This blog recently published in British Medical Journal brings to light a recent step taken by the Rajasthan government making it mandatory to not consume tobacco to be eligible for a government job in the state.
The department of personnel in Rajasthan, a state in India, has taken a bold step by making it mandatory for candidates who want a government job to commit to not smoking or chewing gutka (smokeless tobacco product) when in government service.  What could be the reason for such a move? Do such rulings help people quit? What are the advantages of such a ruling?
To attempt to answer these questions, first let us take a look at the government’s healthcare expenditure because of tobacco use by their employees. Absenteeism and reduction in work productivity among smokers compared with non-smokers has been studied time and again, and is being used even by insurance companies. Smokers are made to pay an additional premium as they are more prone to various diseases compared with non-smokers. In a similar way, why would the government invest in people who are ultimately a liability? When the government is spending huge amounts of money ensuring the wellbeing of its employees and their families through various health schemes, it has the right to enforce policies which ensure healthy lifestyles among their employees. The government could expect to spend more on smokers because of the increased likelihood that they will have a major illness such as cancer, heart, and lung diseases, and so will their family members who have been exposed to secondhand smoke. The Rajasthan ruling paves the way for a healthier work environment for all employees. This can already be seen in the hospitality industry where the major benefit of having smoke free hotels is protecting the health of employees who are constantly exposed to second hand smoke, as well as increasing business by encouraging a more family based crowd.
The International Classification of Diseases has now classified “tobacco dependence” as not just a habit, but a disease. With studies on quit rates indicating figures not even reaching double digits, the nature of strong addiction can be gauged. Such rulings can prompt young new users to quit the habit for want of a job. This will also help long term users to quit if they wish to continue in their jobs. An example of a successful attempt to make workplaces free of tobacco is of Bajaj Electricals  which found 157 of its 1400 employees using tobacco two years ago. It decided to make the entire workplace tobacco free, and two years down the line the number of users is zero. Such workplace policies can be an effective tool to increase quit rates if dealt with sensitively by providing the required help to people who want to quit.
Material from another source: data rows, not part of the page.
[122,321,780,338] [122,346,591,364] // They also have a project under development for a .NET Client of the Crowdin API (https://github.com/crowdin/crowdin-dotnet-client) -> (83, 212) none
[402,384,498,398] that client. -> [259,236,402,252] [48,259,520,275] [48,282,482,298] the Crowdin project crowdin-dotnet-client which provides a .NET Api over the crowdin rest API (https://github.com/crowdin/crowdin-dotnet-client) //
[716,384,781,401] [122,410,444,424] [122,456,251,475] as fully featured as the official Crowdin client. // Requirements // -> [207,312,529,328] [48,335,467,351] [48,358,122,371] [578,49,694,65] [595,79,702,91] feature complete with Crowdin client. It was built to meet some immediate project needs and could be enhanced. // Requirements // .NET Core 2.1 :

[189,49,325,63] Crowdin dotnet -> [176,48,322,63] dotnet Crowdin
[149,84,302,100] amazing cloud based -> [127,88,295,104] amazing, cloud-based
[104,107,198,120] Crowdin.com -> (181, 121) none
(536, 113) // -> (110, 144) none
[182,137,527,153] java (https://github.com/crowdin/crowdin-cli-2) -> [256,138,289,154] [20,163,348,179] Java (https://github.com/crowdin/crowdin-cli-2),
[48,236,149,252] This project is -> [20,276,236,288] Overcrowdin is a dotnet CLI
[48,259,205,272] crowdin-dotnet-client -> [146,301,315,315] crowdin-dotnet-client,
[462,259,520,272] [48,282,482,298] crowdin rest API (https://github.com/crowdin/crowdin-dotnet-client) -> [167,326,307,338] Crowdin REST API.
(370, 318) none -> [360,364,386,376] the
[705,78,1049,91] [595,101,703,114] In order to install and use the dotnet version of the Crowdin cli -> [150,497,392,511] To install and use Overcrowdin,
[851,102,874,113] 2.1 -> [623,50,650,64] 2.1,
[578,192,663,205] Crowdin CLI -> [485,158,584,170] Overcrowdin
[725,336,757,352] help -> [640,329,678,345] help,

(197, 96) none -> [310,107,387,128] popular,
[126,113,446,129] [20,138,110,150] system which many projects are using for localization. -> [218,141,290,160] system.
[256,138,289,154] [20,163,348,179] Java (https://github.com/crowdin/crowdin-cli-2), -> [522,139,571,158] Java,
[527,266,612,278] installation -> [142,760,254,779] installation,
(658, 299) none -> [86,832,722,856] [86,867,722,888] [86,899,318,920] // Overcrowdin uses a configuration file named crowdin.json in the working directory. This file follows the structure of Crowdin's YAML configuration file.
This is an issue not only related to government jobs. Even private companies can take up the matter of tobacco use proactively, and successfully develop a healthier workplace.
The other side of this issue is whether public health policy is infringing on private and personal choice. The example of polio vaccination by the Indian government is an excellent example of public policy benefiting the population at large over personal choice. The vaccination of children below 5 years was initiated in 1978 by the Indian government. This campaign was intensified in 1995-96, and in 2012 the World Health Organization declared India free of polio. The polio programme was a success not only by improving the health of children, but also by improving the health of many others who would have been infected by transmission from an unimmunised child.
Similarly tobacco free work place policies could go a long way in safeguarding the health of employees, employers, their families, and the public at large. The benefits would definitely outweigh the initial struggle in setting up such work policies.
In India, with roughly 60-70% of healthcare expenditure being out of pocket, the financial brunt, as well as the physical and emotional burdens, are borne by families. Recently it has been shown that owing to tobacco use, 15 million people in India are being pushed into poverty.  An estimate of the amount of direct and indirect costs due to tobacco use was around 1.7 billion in India as calculated in 2004. This is a huge loss to the nation in terms of economic growth and loss of productivity considering the lakhs of premature deaths. Hence it is a win-win situation where the government’s expenditure on healthcare is reduced, work productivity of employees is increased, and their overall wellbeing is also improved.
The Rajasthan ruling can set the stage for tougher tobacco free policies at work places and is a welcome decision. Can and will other Indian states pass a similar rule? That is something that only time can tell.